Citation39 Fla. 388,22 So. 685
CourtFlorida Supreme Court
Decision Date02 February 1897
PartiesMERCHANTS' NAT. BANK OF JACKSONVILLE v. GRUNTHAL (two cases).

Application for certiorari. Denied.

For former opinion, see 20 So. 809.

Syllabus by the Court

SYLLABUS

1. The appellate court, equally with suitors, is bound by its rules and they must be construed as statutes would be construed.

2. Ordinarily a writ of certiorari to amend defects in records will not be awarded after the dismissal of a cause.

3. A second application for the rehearing of a cause in the appellate court by the same party, and upon the same grounds as a former application that has been considered and denied is not permissible, and cannot properly be entertained.
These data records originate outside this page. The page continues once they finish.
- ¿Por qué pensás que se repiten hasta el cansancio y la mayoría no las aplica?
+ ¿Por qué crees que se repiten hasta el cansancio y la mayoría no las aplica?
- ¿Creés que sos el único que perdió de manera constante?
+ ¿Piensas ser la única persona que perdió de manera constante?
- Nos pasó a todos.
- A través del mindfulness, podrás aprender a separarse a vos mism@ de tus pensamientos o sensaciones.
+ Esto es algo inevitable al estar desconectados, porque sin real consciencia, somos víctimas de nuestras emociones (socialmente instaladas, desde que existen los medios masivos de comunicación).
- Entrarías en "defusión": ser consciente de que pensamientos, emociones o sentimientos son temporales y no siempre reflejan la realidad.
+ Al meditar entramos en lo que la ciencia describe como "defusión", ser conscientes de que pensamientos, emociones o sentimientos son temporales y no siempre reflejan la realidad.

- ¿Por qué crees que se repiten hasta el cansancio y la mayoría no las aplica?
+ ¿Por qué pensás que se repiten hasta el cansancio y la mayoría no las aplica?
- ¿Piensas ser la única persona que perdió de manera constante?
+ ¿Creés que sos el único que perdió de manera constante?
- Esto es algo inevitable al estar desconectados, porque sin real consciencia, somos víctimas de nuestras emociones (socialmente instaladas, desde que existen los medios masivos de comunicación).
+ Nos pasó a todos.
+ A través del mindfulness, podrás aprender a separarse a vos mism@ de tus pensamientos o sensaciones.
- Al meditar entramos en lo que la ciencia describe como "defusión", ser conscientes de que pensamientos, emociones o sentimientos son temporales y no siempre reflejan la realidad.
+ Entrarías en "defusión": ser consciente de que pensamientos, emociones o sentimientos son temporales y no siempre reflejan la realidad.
4. When the mandate of the appellate court has been regularly issued and sent to and filed in the court whose judgment it has reviewed, such appellate court has no further jurisdiction over the case, to grant a rehearing or other relief therein.
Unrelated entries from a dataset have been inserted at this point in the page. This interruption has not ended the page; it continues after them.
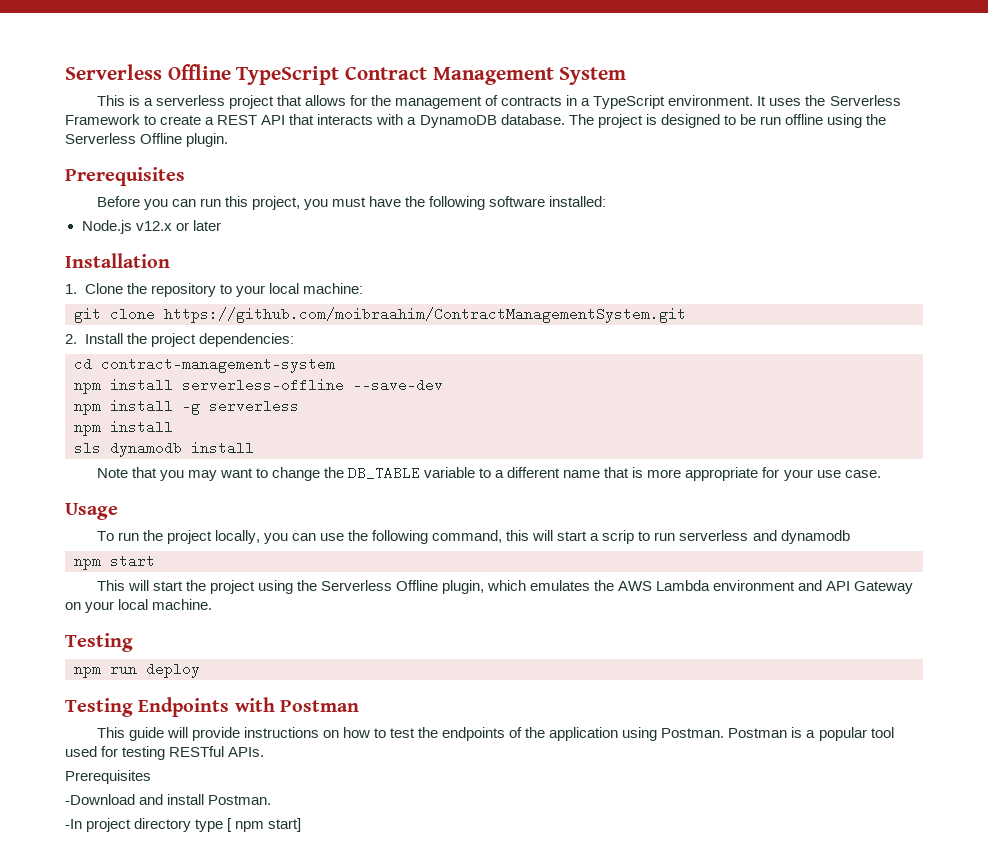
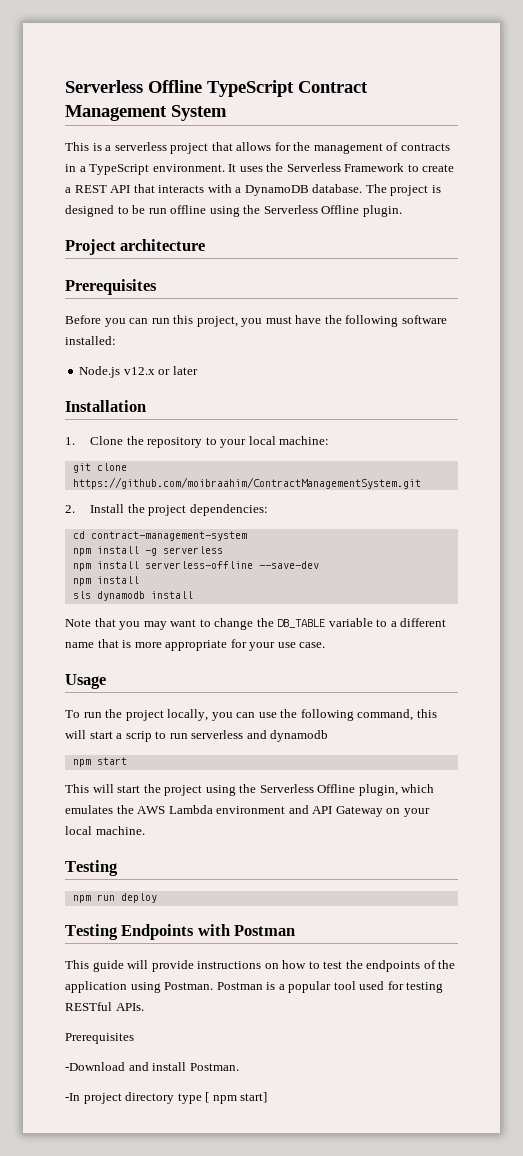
+ Project architecture
+ npm install -g serverless
  npm install serverless-offline --save-dev
- npm install -g serverless

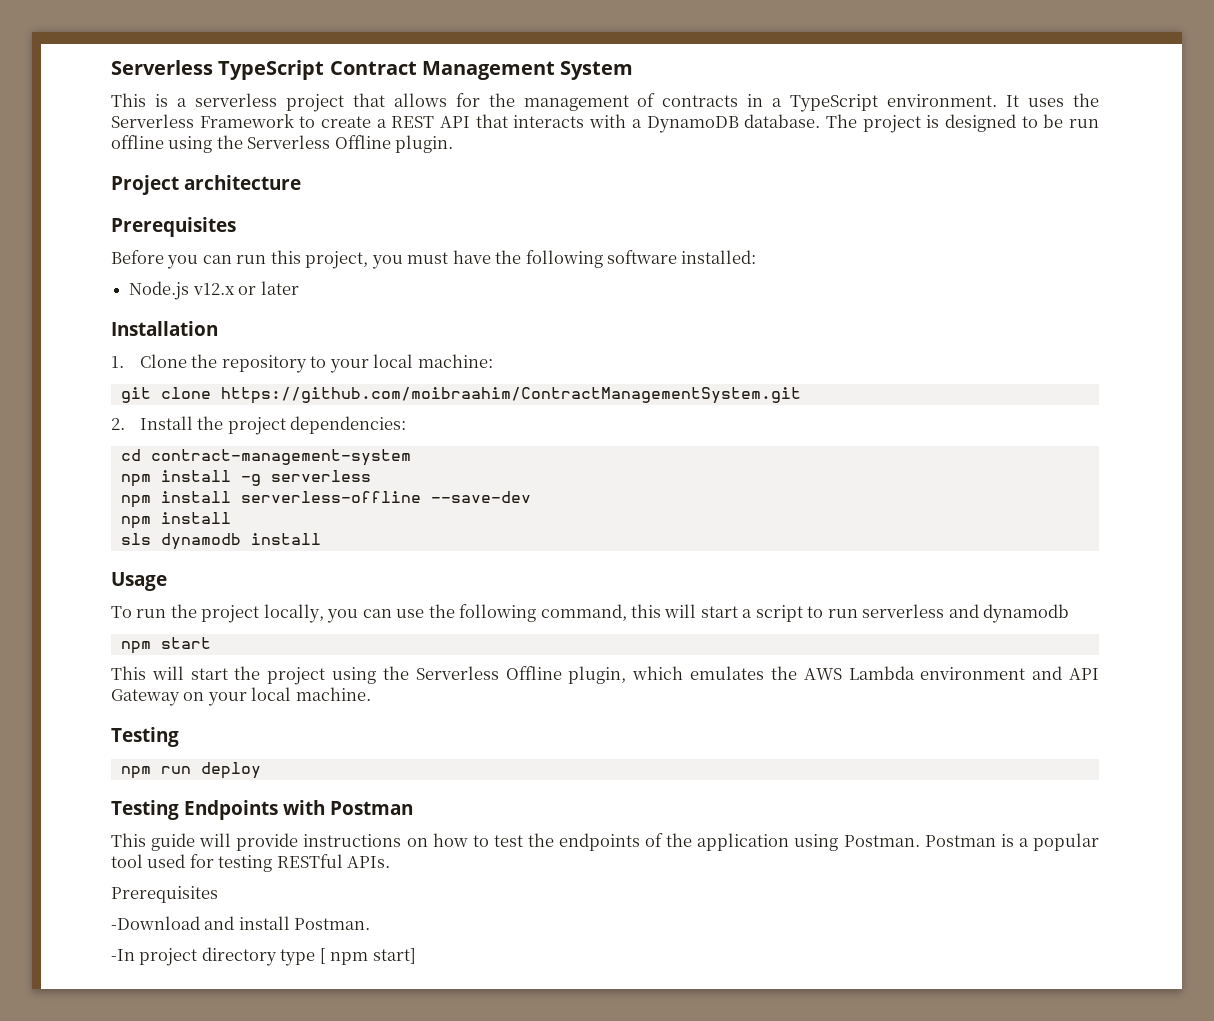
- Serverless Offline TypeScript Contract Management System
+ Serverless TypeScript Contract Management System
- Note that you may want to change the DB_TABLE variable to a different name that is more appropriate for your use case.
- To run the project locally, you can use the following command, this will start a scrip to run serverless and dynamodb
+ To run the project locally, you can use the following command, this will start a script to run serverless and dynamodb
5. An appellate court may, sua motu, award a certiorari to inform its conscience, for the purpose of affirming a judgment, but never to reverse it or make error. Where a reversal is sought, the application for certiorari to perfect a record must come from the party seeking reversal, and must be supported by affidavit of diminution in the record.

6. It is incumbent on a party, when he assigns errors, to see that the record is in the condition in which he is entitled to have it. If he proceeds upon an imperfect transcript, and the judgment of the court is against him, he cannot, as a matter of right, claim a certiorari to the inferior tribunal.

7. Suggestions of diminution in records, and applications thereon for certiorari to supply the defects, must be seasonably made, and in conformity to the rules of practice in such cases; otherwise they will be denied.

COUNSEL Bisbee & Rinehart, for petitioner.

OPINION

TAYLOR C.J.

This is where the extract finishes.